▶ Information supplied:
----

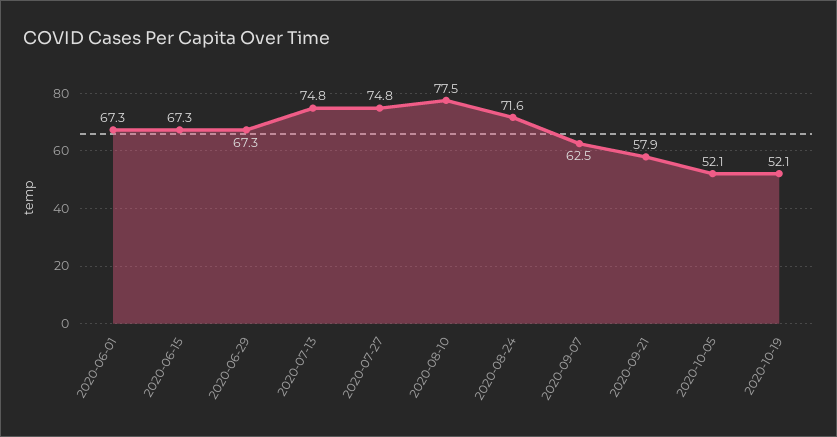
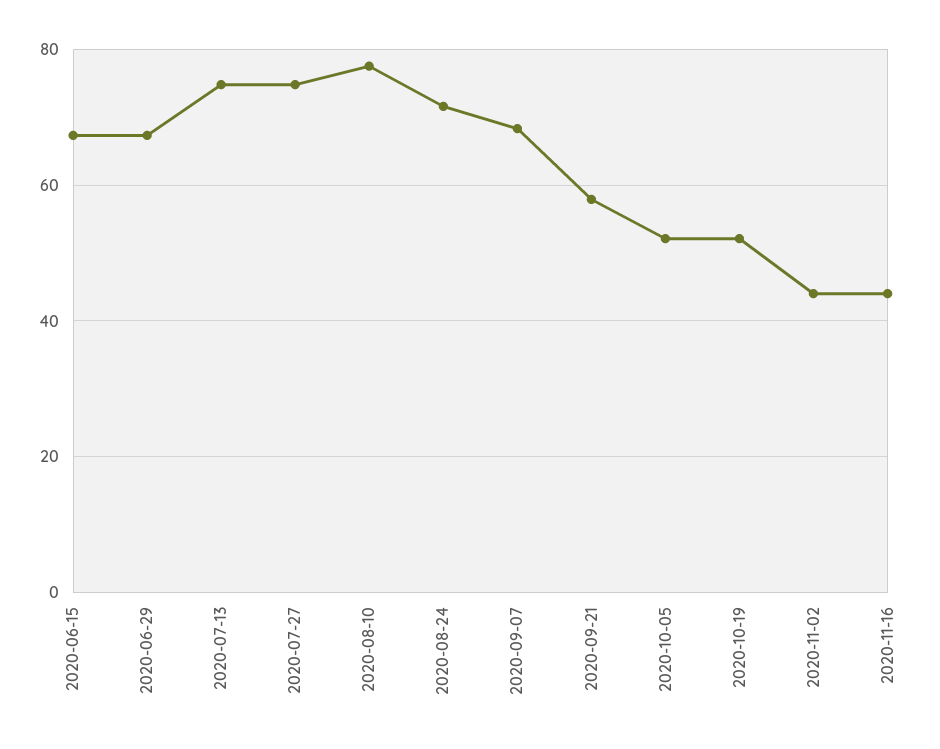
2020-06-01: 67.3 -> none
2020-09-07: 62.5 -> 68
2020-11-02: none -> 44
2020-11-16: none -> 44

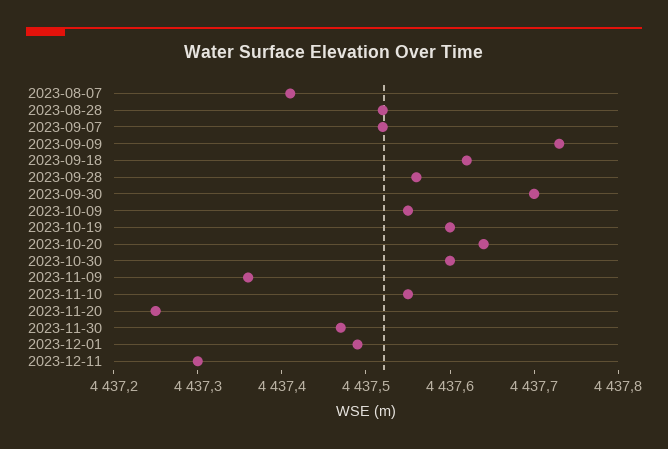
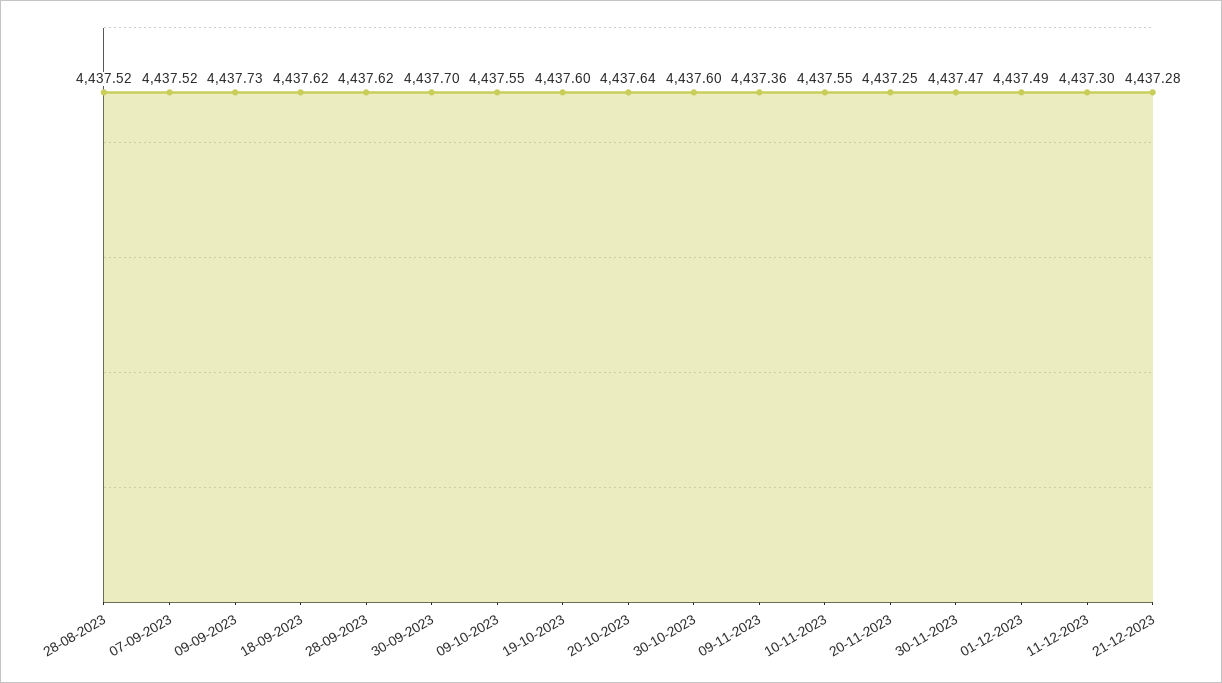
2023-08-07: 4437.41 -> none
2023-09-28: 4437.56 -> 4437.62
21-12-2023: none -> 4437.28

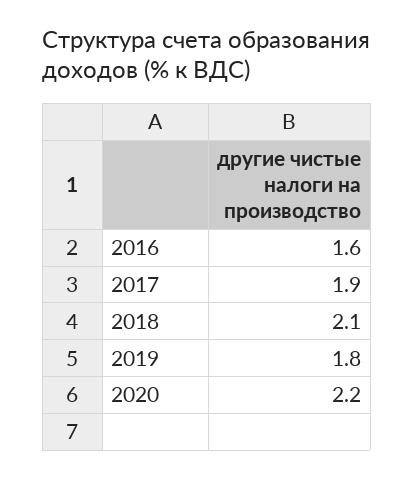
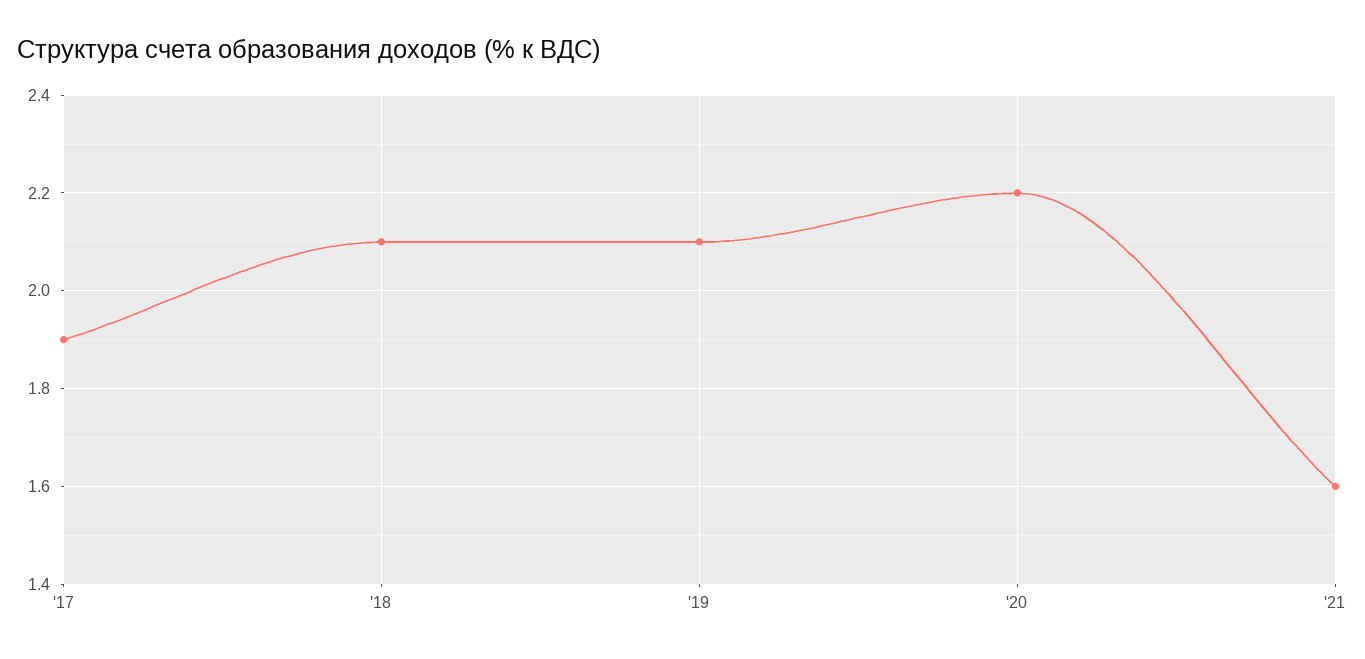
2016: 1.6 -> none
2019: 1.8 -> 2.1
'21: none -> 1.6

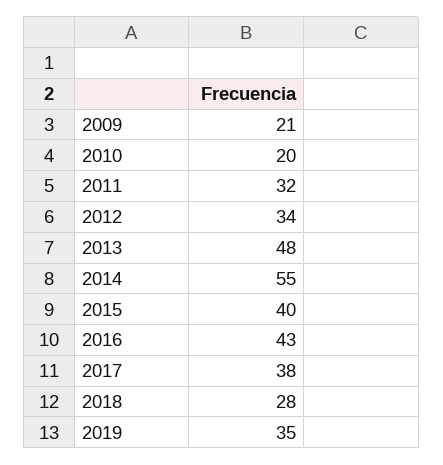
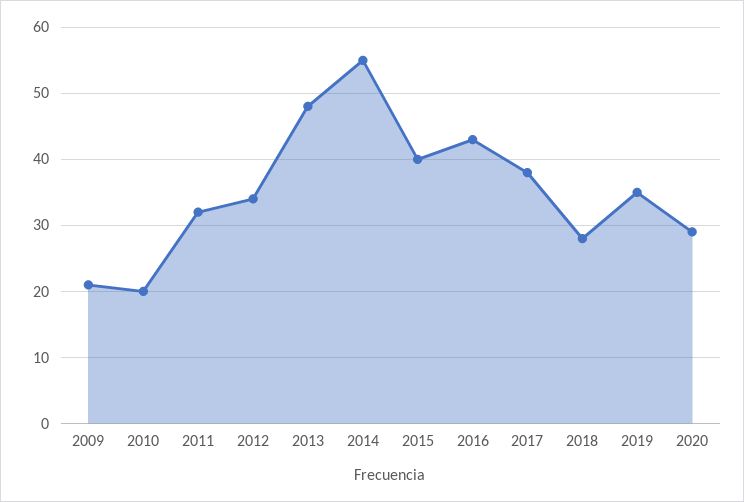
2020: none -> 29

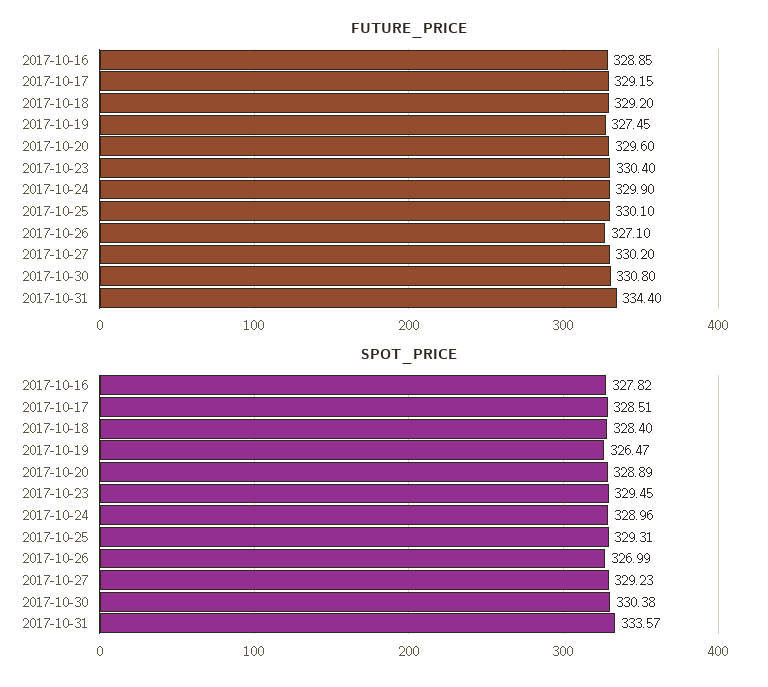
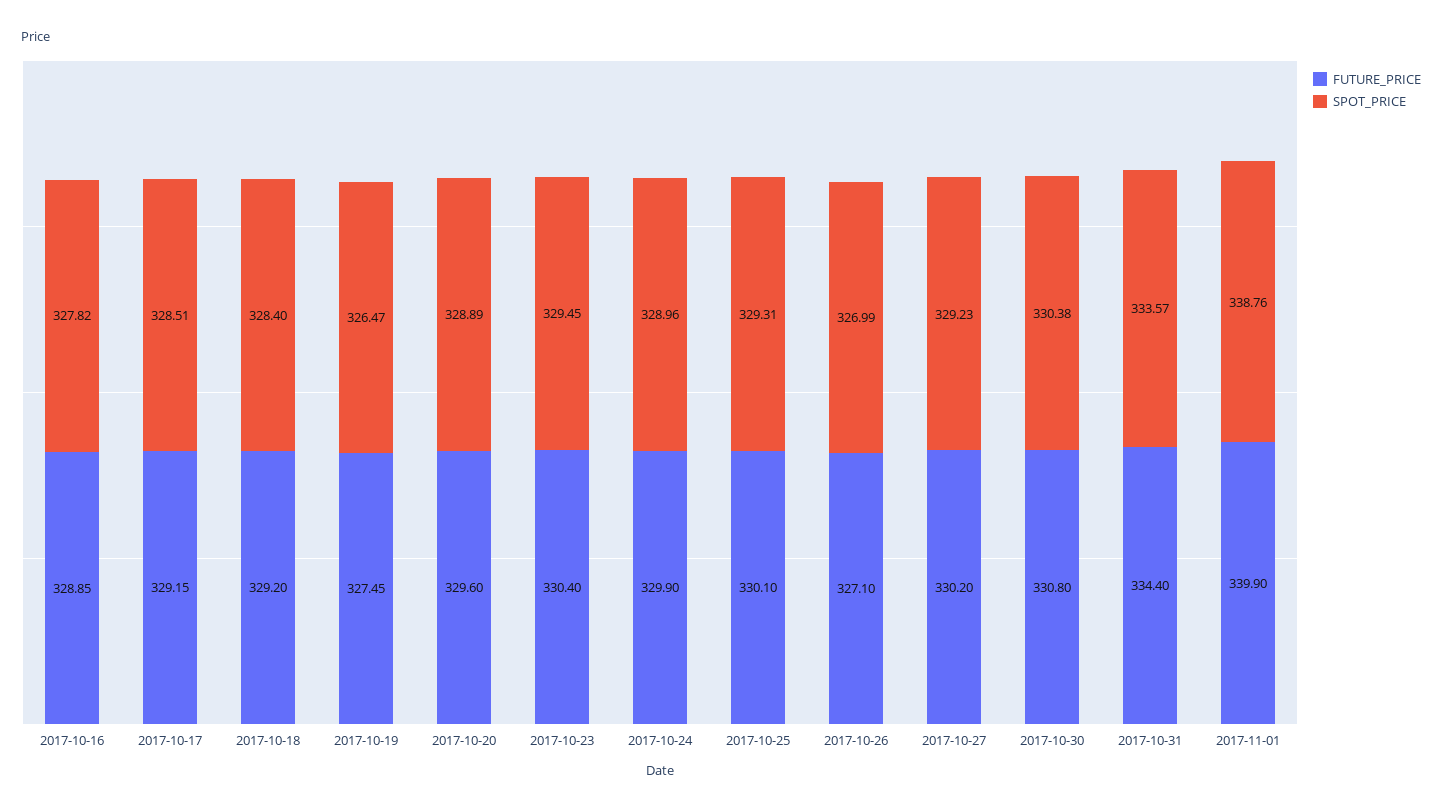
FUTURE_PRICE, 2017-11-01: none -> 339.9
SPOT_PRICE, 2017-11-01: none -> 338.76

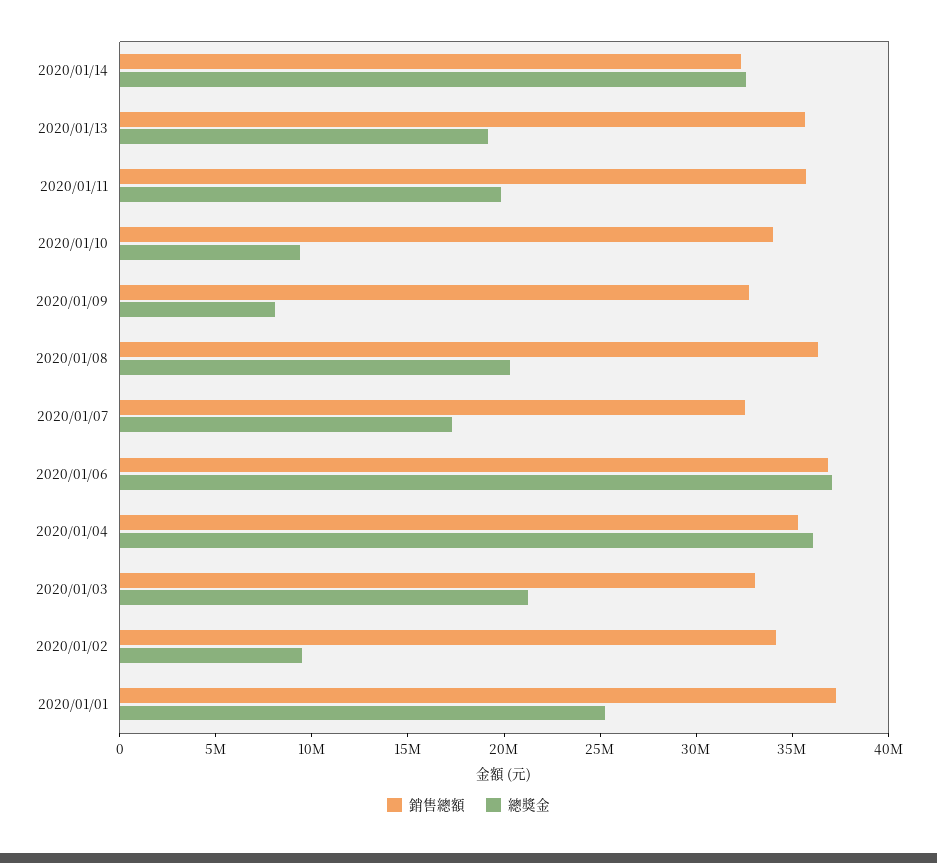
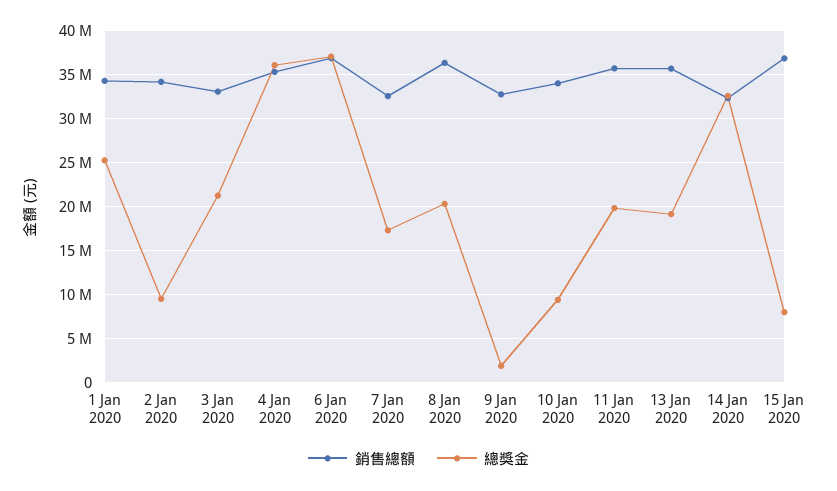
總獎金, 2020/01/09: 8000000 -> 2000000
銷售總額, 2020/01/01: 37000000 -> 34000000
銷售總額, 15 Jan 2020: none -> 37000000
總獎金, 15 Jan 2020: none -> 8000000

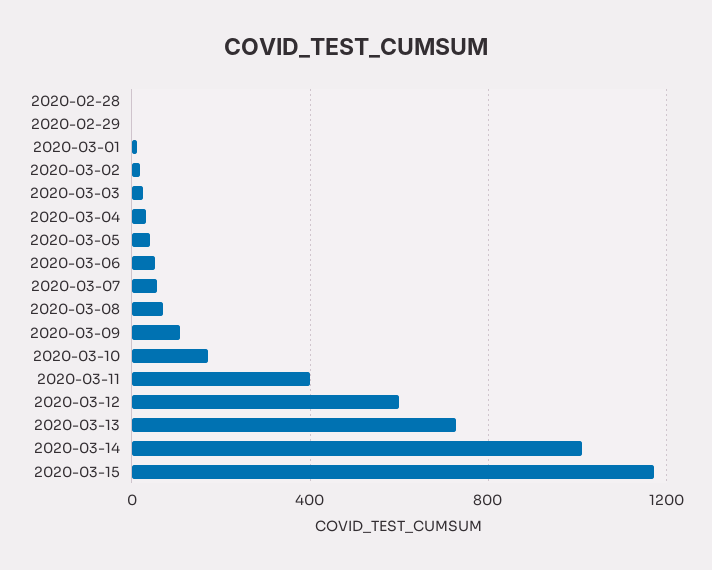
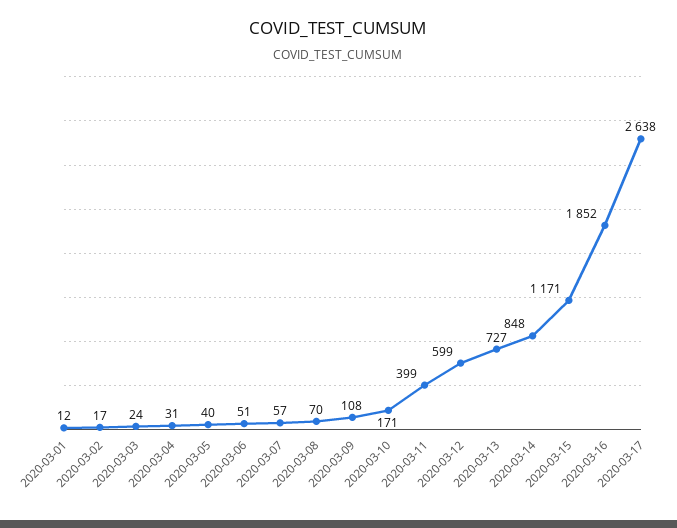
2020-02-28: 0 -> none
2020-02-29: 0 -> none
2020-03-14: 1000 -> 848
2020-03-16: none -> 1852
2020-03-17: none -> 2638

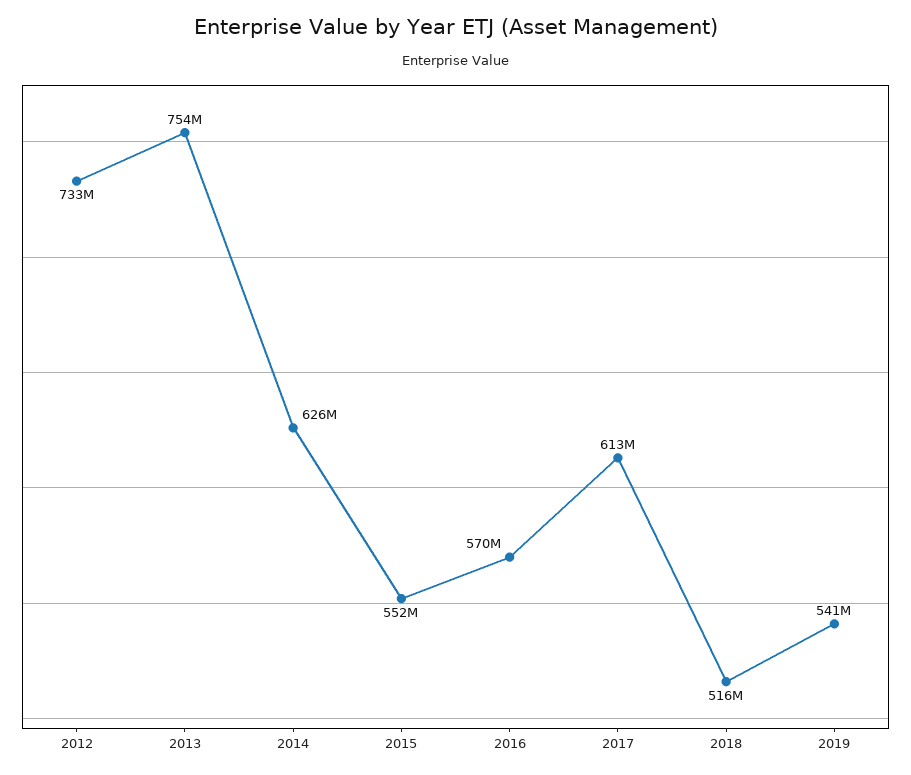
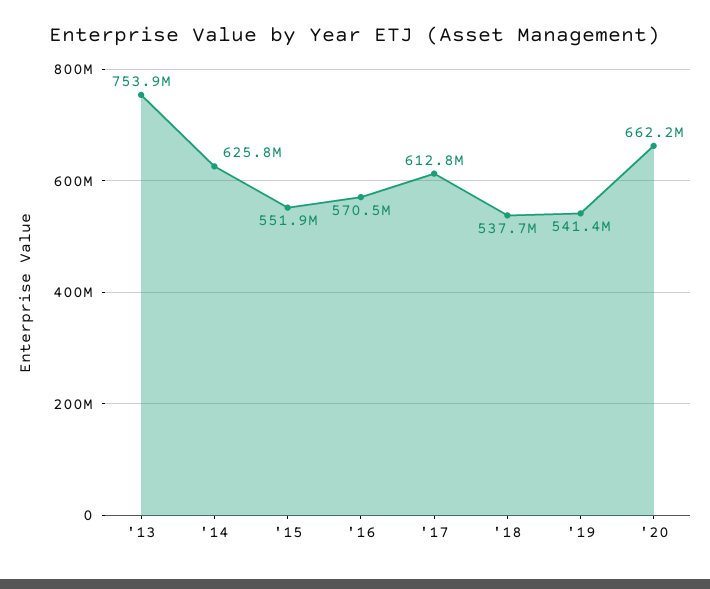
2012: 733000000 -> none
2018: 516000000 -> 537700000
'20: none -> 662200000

----

▶ What this task involves: Find the word "銷售總額" in the listing above. Copy each line where it appears.

▶ Solution to the exercise:
銷售總額, 2020/01/01: 37000000 -> 34000000
銷售總額, 15 Jan 2020: none -> 37000000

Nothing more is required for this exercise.